Electric Mud was also the namesake for a rock band formed in 2008, not to be confused with "the Electric Mud band", which was the unofficial name for the session musicians for Electric Mud, The Howlin' Wolf Album and the Rotary Connection, and would reunite for a sequence in Creator/MartinScorsese's The Blues documentary, backing rapper [[Music/PublicEnemy Chuck D]], performing under the name "[[https://www.youtube.com/watch?v=4glc_87qxsQ The Elektrik Mud Cats]]".

Your mileage may vary, depending on your stance towards blues purism.

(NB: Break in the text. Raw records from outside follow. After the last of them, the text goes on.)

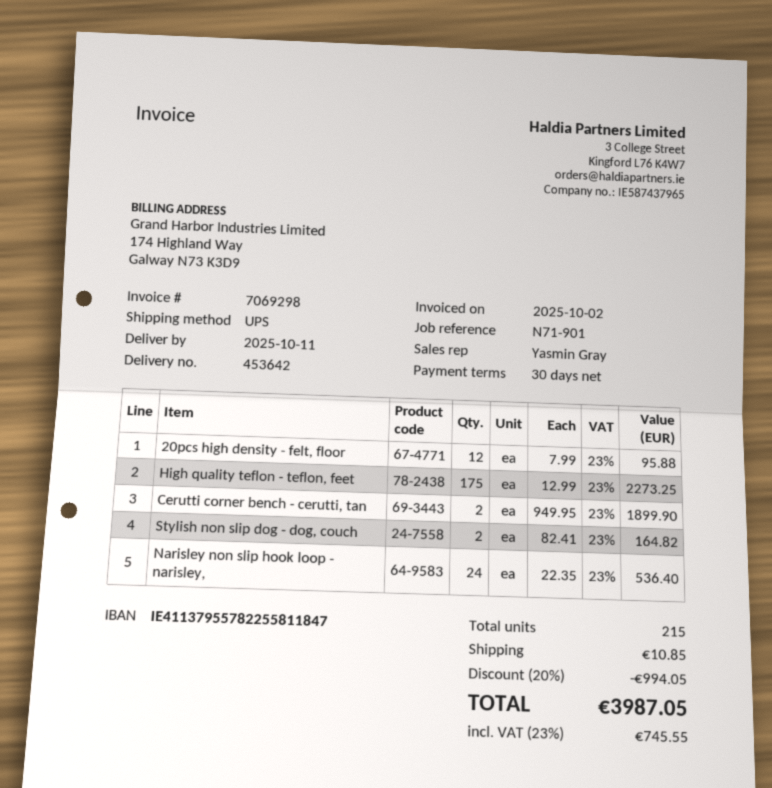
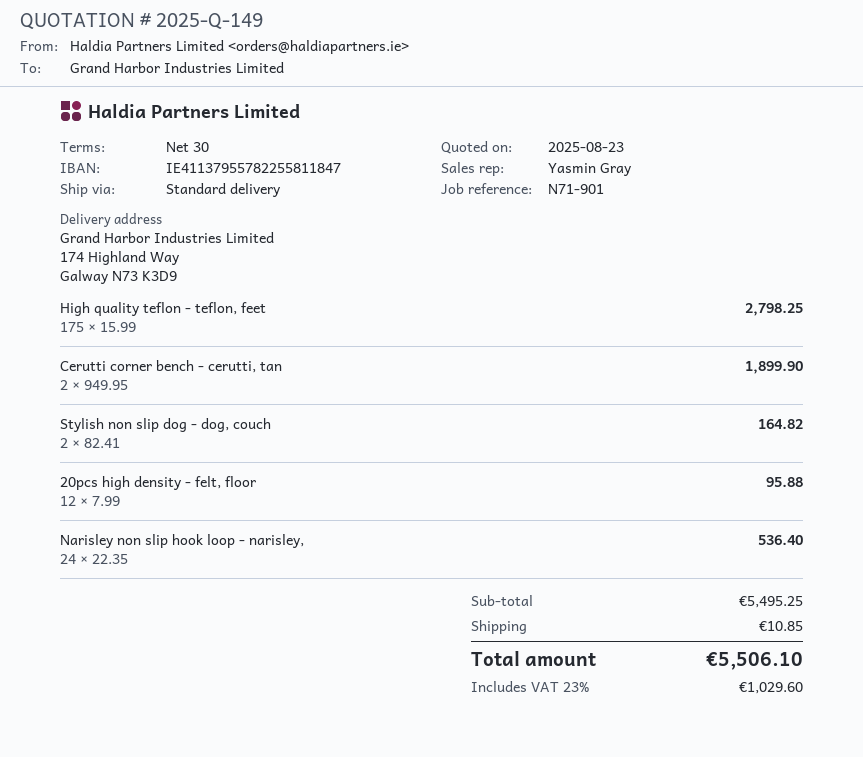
shipping method: UPS -> standard
High quality teflon - teflon, feet: 175 x 12.99 = 2273.25 -> 175 x 15.99 = 2798.25
discount: 20% = 994.05 -> none
tax: 23% = 745.55 -> 23% = 1029.60
total: 3987.05 -> 5506.10

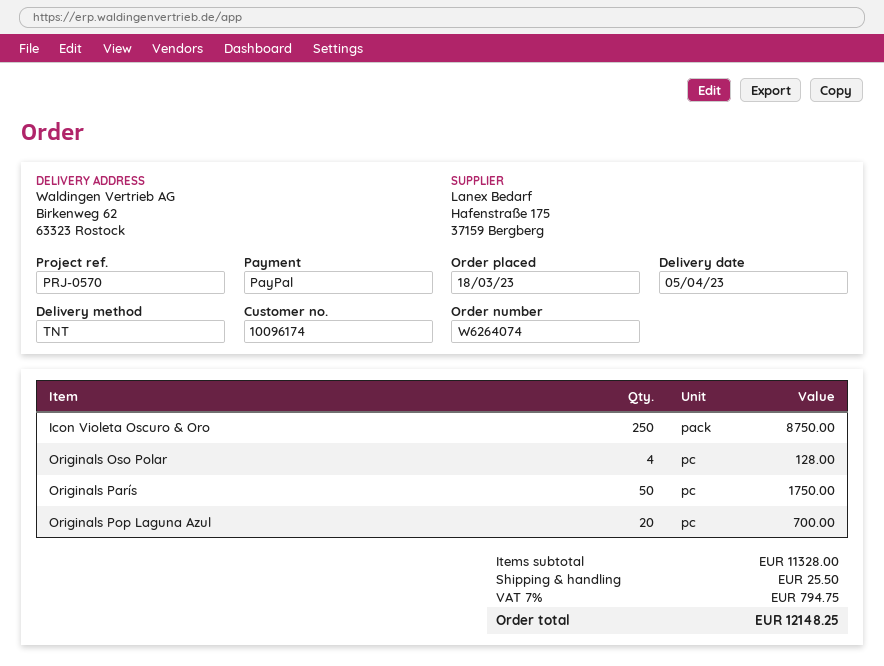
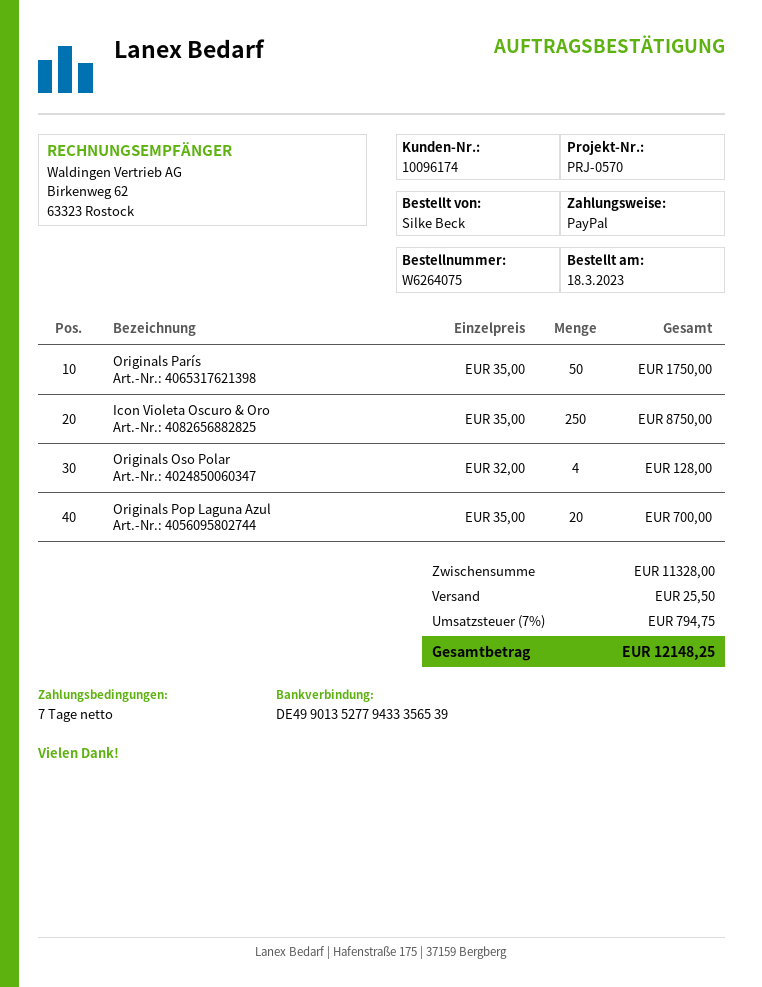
order number: W6264074 -> W6264075

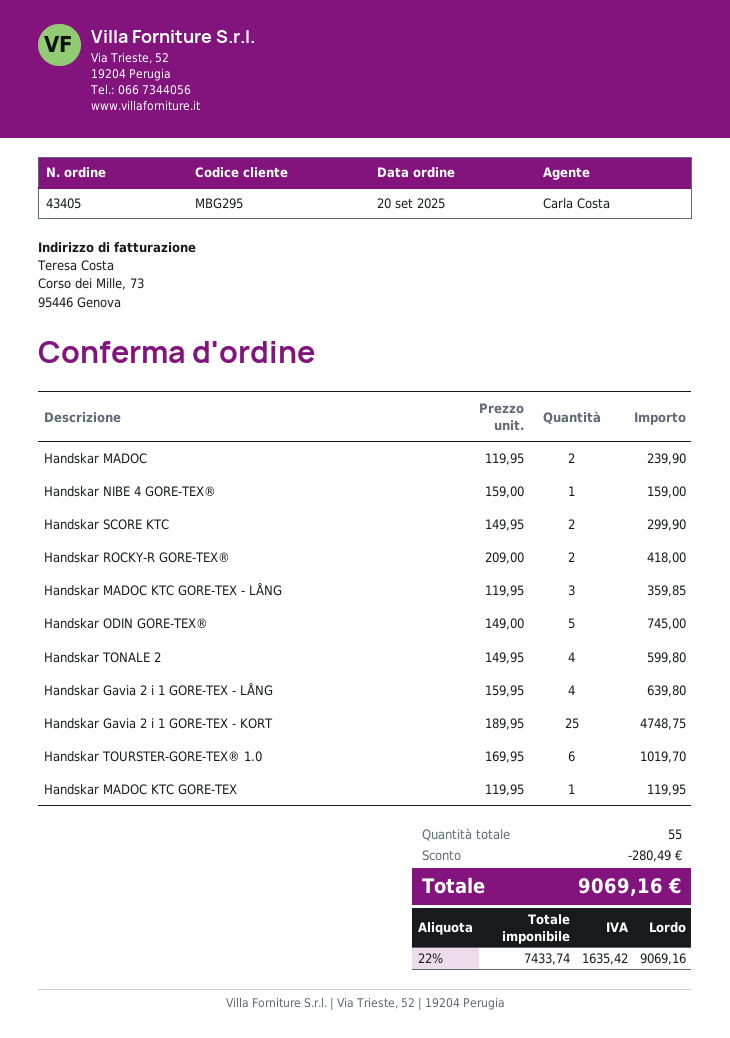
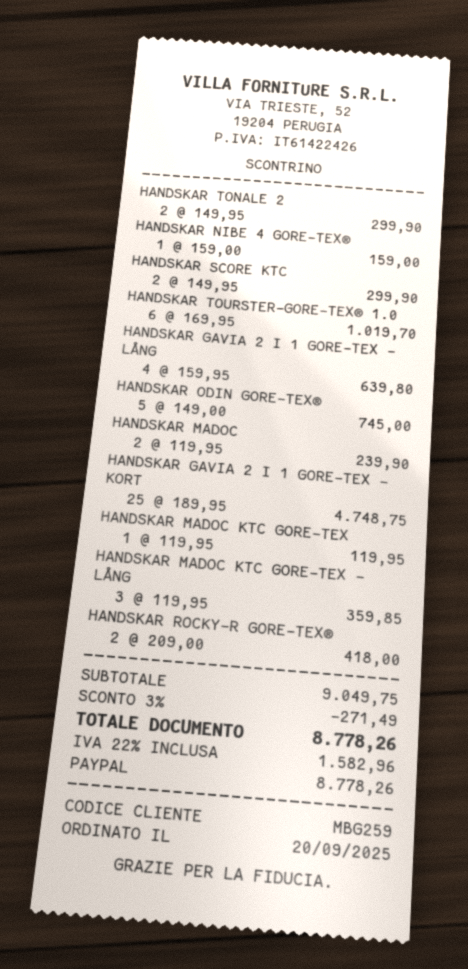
customer number: MBG295 -> MBG259
Handskar TONALE 2: 4 x 149.95 = 599.80 -> 2 x 149.95 = 299.90
discount: 280.49 -> 271.49
tax: 22% = 1635.42 -> 22% = 1582.96
total: 9069.16 -> 8778.26

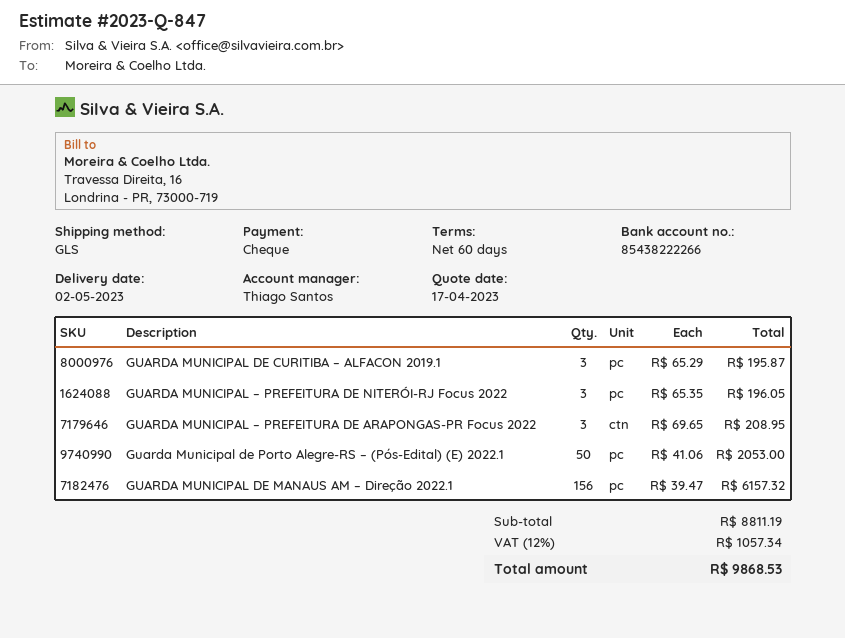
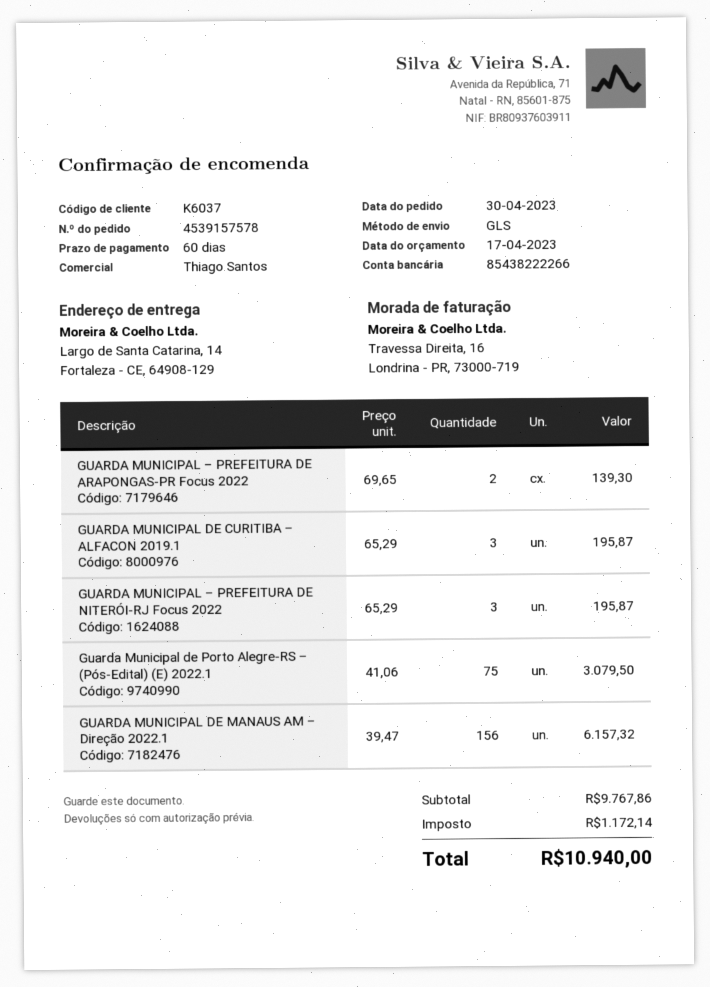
GUARDA MUNICIPAL – PREFEITURA DE NITERÓI-RJ Focus 2022: 3 x 65.35 = 196.05 -> 3 x 65.29 = 195.87
GUARDA MUNICIPAL – PREFEITURA DE ARAPONGAS-PR Focus 2022: 3 x 69.65 = 208.95 -> 2 x 69.65 = 139.30
Guarda Municipal de Porto Alegre-RS – (Pós-Edital) (E) 2022.1: 50 x 41.06 = 2053.00 -> 75 x 41.06 = 3079.50
subtotal: 8811.19 -> 9767.86
tax: 1057.34 -> 1172.14
total: 9868.53 -> 10940.00

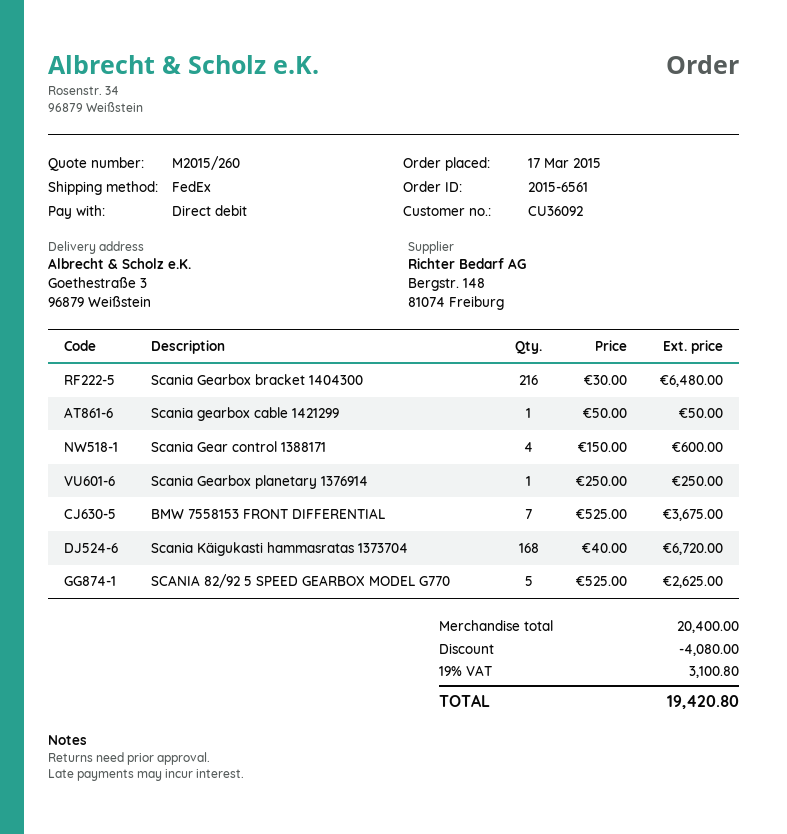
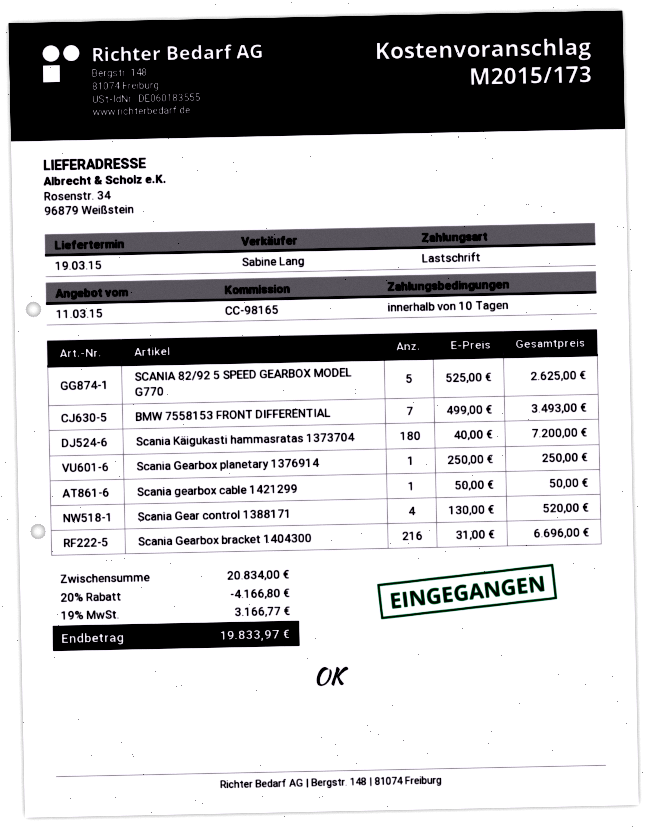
quote number: M2015/260 -> M2015/173
ship to: Goethestraße 3, 96879 Weißstein -> Rosenstr. 34, 96879 Weißstein
Scania Gearbox bracket 1404300: 216 x 30.00 = 6480.00 -> 216 x 31.00 = 6696.00
Scania Gear control 1388171: 4 x 150.00 = 600.00 -> 4 x 130.00 = 520.00
BMW 7558153 FRONT DIFFERENTIAL: 7 x 525.00 = 3675.00 -> 7 x 499.00 = 3493.00
Scania Käigukasti hammasratas 1373704: 168 x 40.00 = 6720.00 -> 180 x 40.00 = 7200.00
subtotal: 20400.00 -> 20834.00
discount: 4080.00 -> 4166.80
tax: 19% = 3100.80 -> 19% = 3166.77
total: 19420.80 -> 19833.97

This album, and the Howlin' Wolf LP that accompanied it, are either misguided mistakes spurred by record label greed, or misunderstood masterpieces, but their influence is undeniable.

!Track listing

1. "I Just Want to Make Love to You" Willie Dixon 4:24

2. "I'm Your Hoochie Coochie Man" Dixon 4:41

3. "Let's Spend the Night Together" Mick Jagger, Keith Richards 3:07

4. "She's All Right" Muddy Waters 6:44

5. "I'm a Man (Mannish Boy)" Muddy Waters 3:21

6. "Herbert Harper's Free Press News" Sidney Barnes, Robert Thurston 4:32

7. "Tom Cat" Charles Williams 3:37

8. "Same Thing" Dixon 5:37

----
!''Electric Mud'' provides examples of the following tropes:

* BadassBoast: "I'm the Hoochie Coochie Man", "Mannish Boy"
* ContinuityNod: On "Mannish Boy", he sings "I'm a hoochie coochie man," calling back to his earlier song "I'm the Hoochie Coochie Man."
*CoverSong: This album features Muddy Waters singing "Let's Spend the Night Together" by The Rolling Stones, in a version that is arguably better than the original.
*IntercourseWithYou: As noted by critics, the recordings of "I Just Want to Make Love to You" and "Let's Spend the Night Together" are lyrical contrasts in this subject, with the song Muddy wrote being overt about it, and the Stones song implying, rather than directly stating it.
*NewSoundAlbum: a highly controversial example, of PsychedelicRock with prominent jazz influences.
*OneManSong: Mannish Boy
*RatedMForManly: Mannish Boy
* RuleOfSeven: "I'm Your Hoochie Coochie Man".
--> ''On the seventh hour''
--> ''On the seventh day''
--> ''On the seventh month''
--> ''The seven doctors say''
--> ''He was born for good luck''
--> ''And that you'll see''
--> ''I got 700 dollars''
--> ''Don't you mess with me''
*{{Sampling}}: ''Electric Mud'' provided the basis for numerous prominent samples. A few examples are:
**"Mannish Boy" was sampled in Left Hand Suzuki Method by Music/{{Gorillaz}}.
**"Tom Cat" was heavily sampled on Music/CypressHill's "Ultraviolet Dreams" and [[Music/{{Esham}} NATAS]]' "See You In Hell".
**"She's Alright" was sampled in "She's Long Gone" by Music/TheBlackKeys.